It’s not a problem. The axiom of choice gives you a choice function on $\wp(X)\setminus\{\varnothing\}$, i.e., a function

$$\varphi:\wp(X)\setminus\{\varnothing\}\to X$$

such that $\varphi(Y)\in Y$ for each non-empty $Y\subseteq X$. Now you let $Y_0=X$, $y_0=\varphi(Y_0)$, and $Y_1=Y_0\setminus\{y_0\}$. In general $y_n=\varphi(Y_n)$ and $Y_{n+1}=Y_n\setminus\{y_n\}$.

Added: In fact, we need only that $X$ is Dedekind-infinite, meaning that there is a a bijection from $X$ to a proper subset of $X$: if $f$ is such a bijection, pick $y_0\in X\setminus f[X]$, and let $y_{n+1}=f(y_n)$ for $n\in\Bbb N$.

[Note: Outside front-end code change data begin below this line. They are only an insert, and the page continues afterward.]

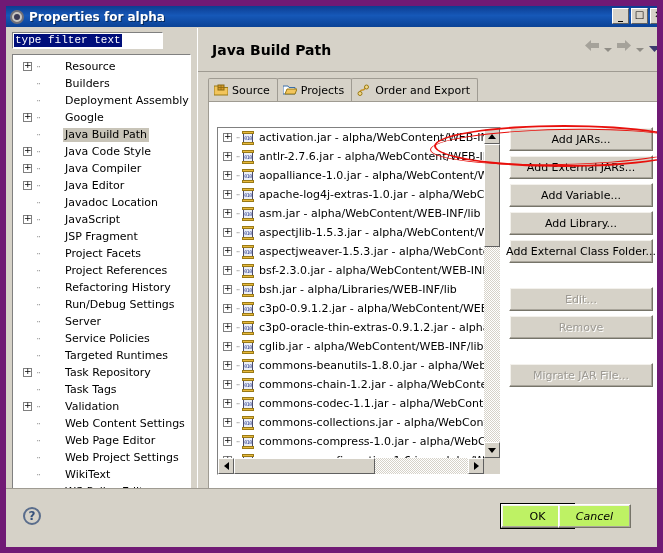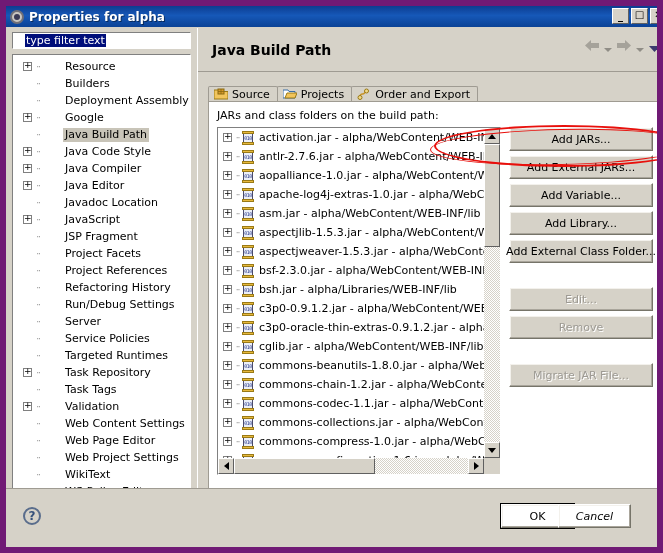"type filter text" #filterbox { font-family: none -> Liberation Mono, monospace; padding-left: 12px -> 1px; width: 179px -> 151px }
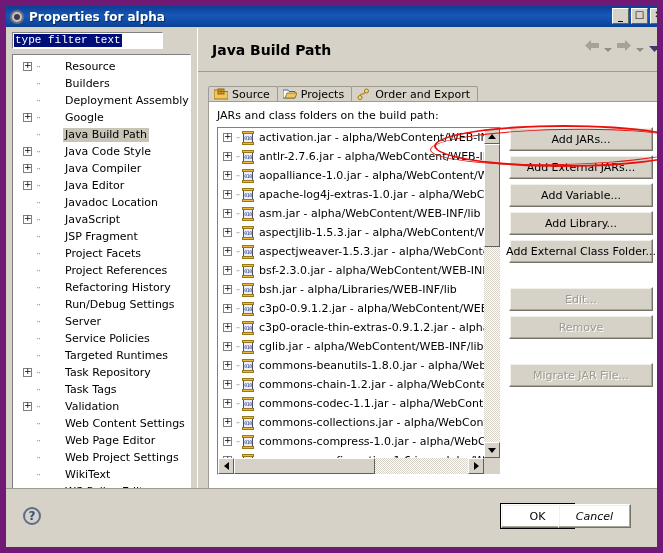"Source" .tab { height: 16px -> 24px }
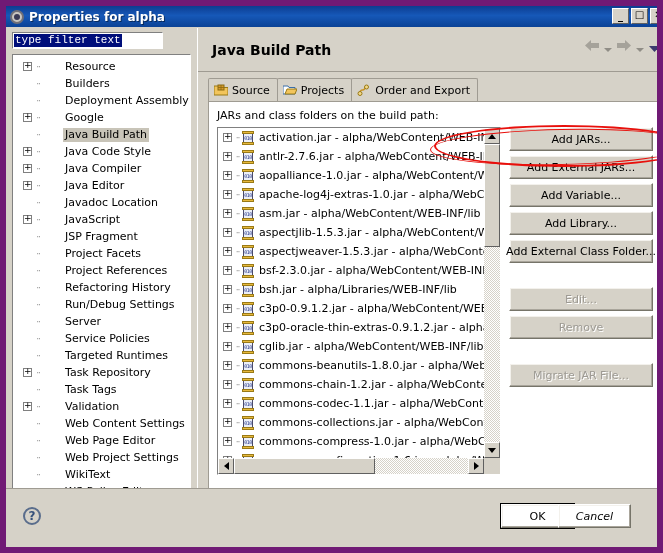"JARs and class folders on" div { html: <div>JARs and class folders on the build path:</div> -> none }
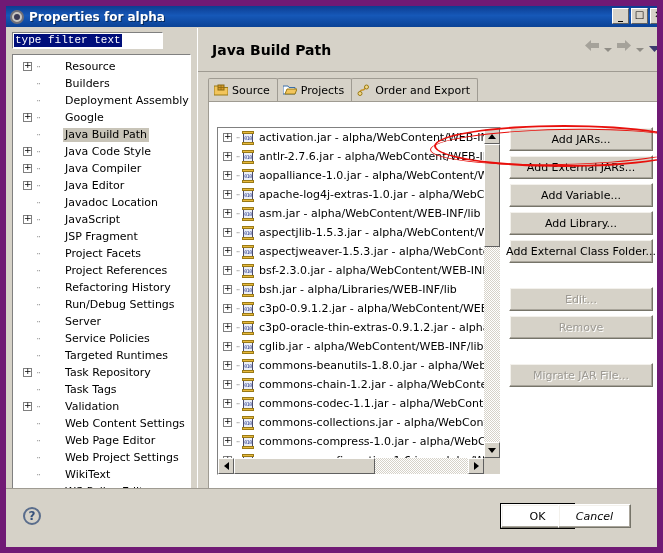"OK" .dbtn { background: #ffffff -> #bef264 }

That $X$ is Dedekind infinite follows from the axiom of countable choice. Since $X$ is infinite, for each $n\in\Bbb N$ the set $S_n$ of $\langle x_1,\dots,x_n\rangle\in X^n$ such that the points $x_1,\dots,x_n$ are all distinct is non-empty. By countable choice we can simultaneously select an $n$-tuple $\sigma_n\in S_n$ for each $n\in\Bbb N$. The concatenation $\sigma_1\sigma_2\dots$ of these $n$-tuples is then a sequence in $X$ whose range is infinite; let it be $\langle x_n:n\in\Bbb N\rangle$. Now let $y_0=x_0$. Given $y_i$ for $i\le n$, let $m(n)=\min\{k\in\Bbb N:x_k\notin\{y_i:i\le n\}$, and let $y_{n+1}=x_{m(n)}$; then $\langle y_n:n\in\Bbb N\rangle$ is a sequence of distinct elements of $X$. Now define

$$f:X\to X:x\mapsto\begin{cases} y_{n+1},&\text{if }x=y_n\\ x,&\text{if }x\notin\{y_n:n\in\Bbb N\}\;; \end{cases}$$

clearly $f$ maps $X$ to $X\setminus\{y_0\}$ bijectively, so $X$ is Dedekind-infinite.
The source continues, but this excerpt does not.